Comparelli A, Corigliano V, Montalbani B, Nardella A, De Carolis A, Stampatore L, Bargagna P, Forcina F, Lamis D, Pompili M. BMC Psychiatry 2022; 22(1): 628.

Copyright

(Copyright © 2022, Holtzbrinck Springer Nature Publishing Group - BMC)

DOI

10.1186/s12888-022-04240-3

PMID

36162995

PMCID

PMC9511976

Abstract

BACKGROUND: Research on the influence of neurocognitive factors on suicide risk, regardless of the diagnosis, is inconsistent. Recently, suicide risk studies propose applying a trans-diagnostic framework in line with the launch of the Research Domain Criteria Cognitive Systems model. In the present study, we highlight the extent of cognitive impairment using a standardized battery in a psychiatric sample stratified for different degrees of suicidal risk. We also differentiate in our sample various neurocognitive profiles associated with different levels of risk.

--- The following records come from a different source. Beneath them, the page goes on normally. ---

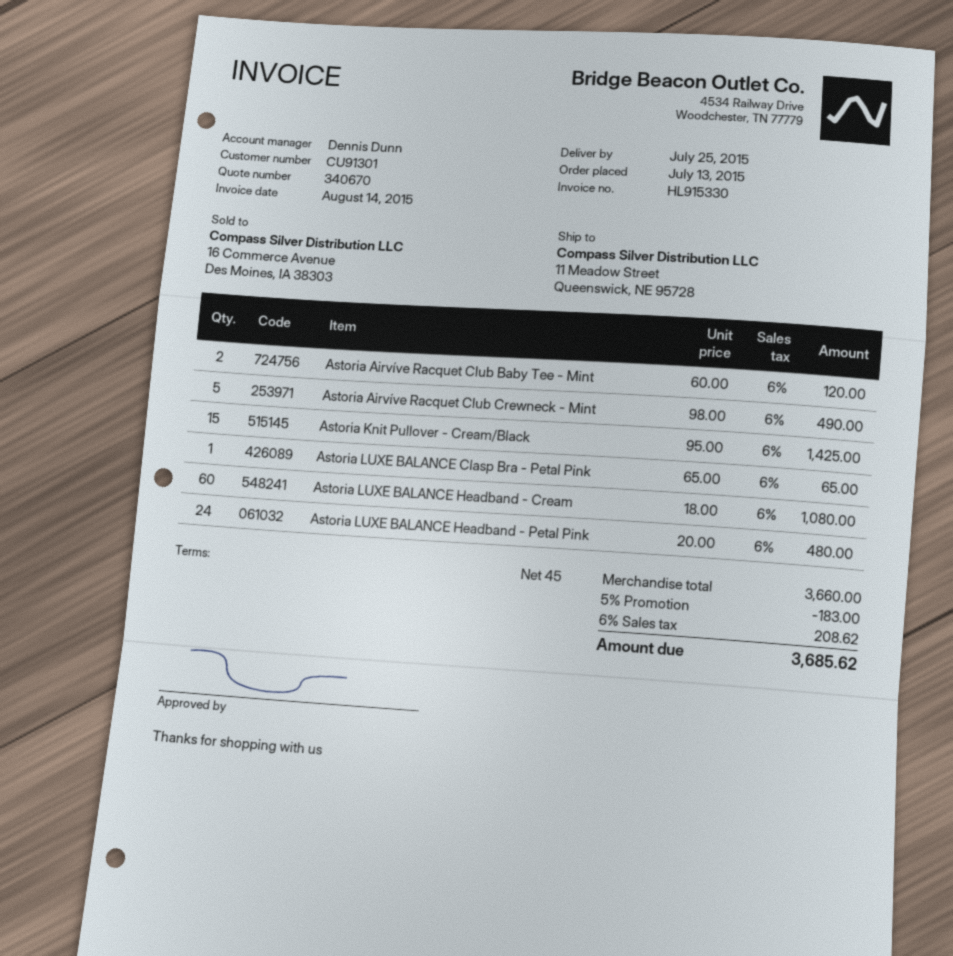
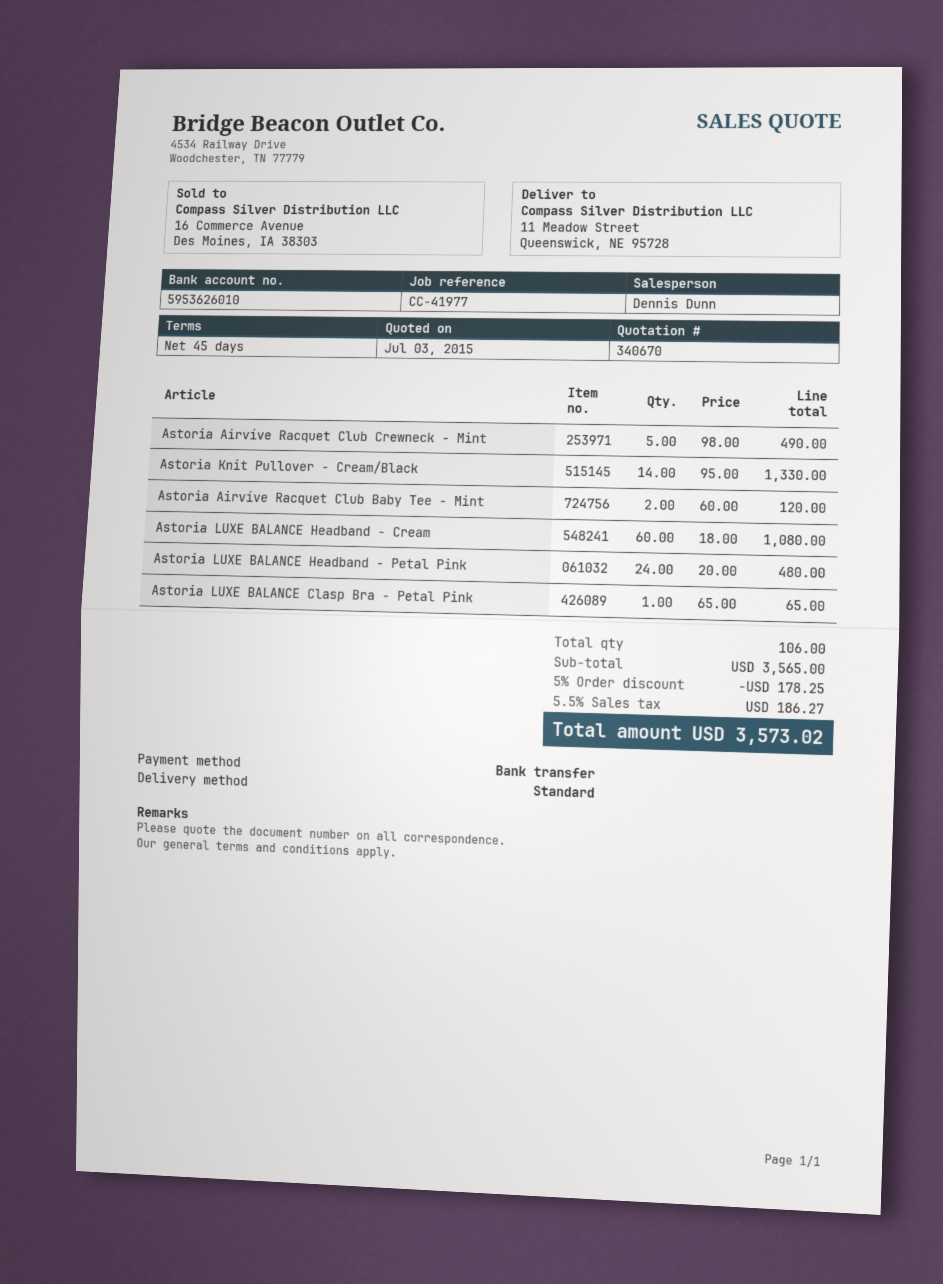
Astoria Knit Pullover - Cream/Black: 15 x 95.00 = 1425.00 -> 14 x 95.00 = 1330.00
subtotal: 3660.00 -> 3565.00
discount: 5% = 183.00 -> 5% = 178.25
tax: 6% = 208.62 -> 5.5% = 186.27
total: 3685.62 -> 3573.02

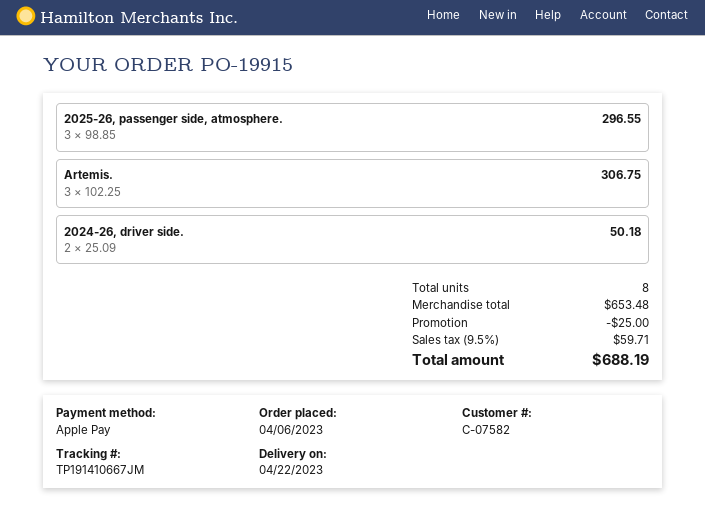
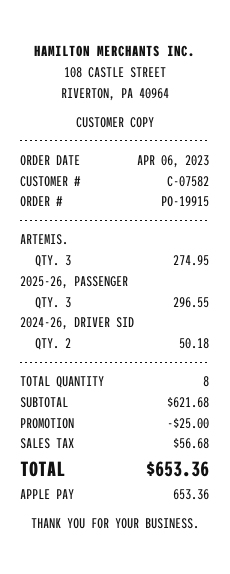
Artemis.: 3 for 306.75 -> 3 for 274.95
subtotal: 653.48 -> 621.68
tax: 59.71 -> 56.68
total: 688.19 -> 653.36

MATERIALS AND METHODS: We divided a sample of 106 subjects into three groups stratified by suicide risk level: Suicide Attempt (SA), Suicidal Ideation (SI), Patient Controls (PC) and Healthy Controls (HC). We conducted a multivariate Analysis of Variance (MANOVA) for each cognitive domain measured through the standardized battery MATRICS Consensus Cognitive Battery (MCCB).

RESULTS: We found that the group of patients performed worse than the group of healthy controls on most domains; social cognition was impaired in the suicide risk groups compared both to HC and PC. Patients in the SA group performed worse than those in the SI group.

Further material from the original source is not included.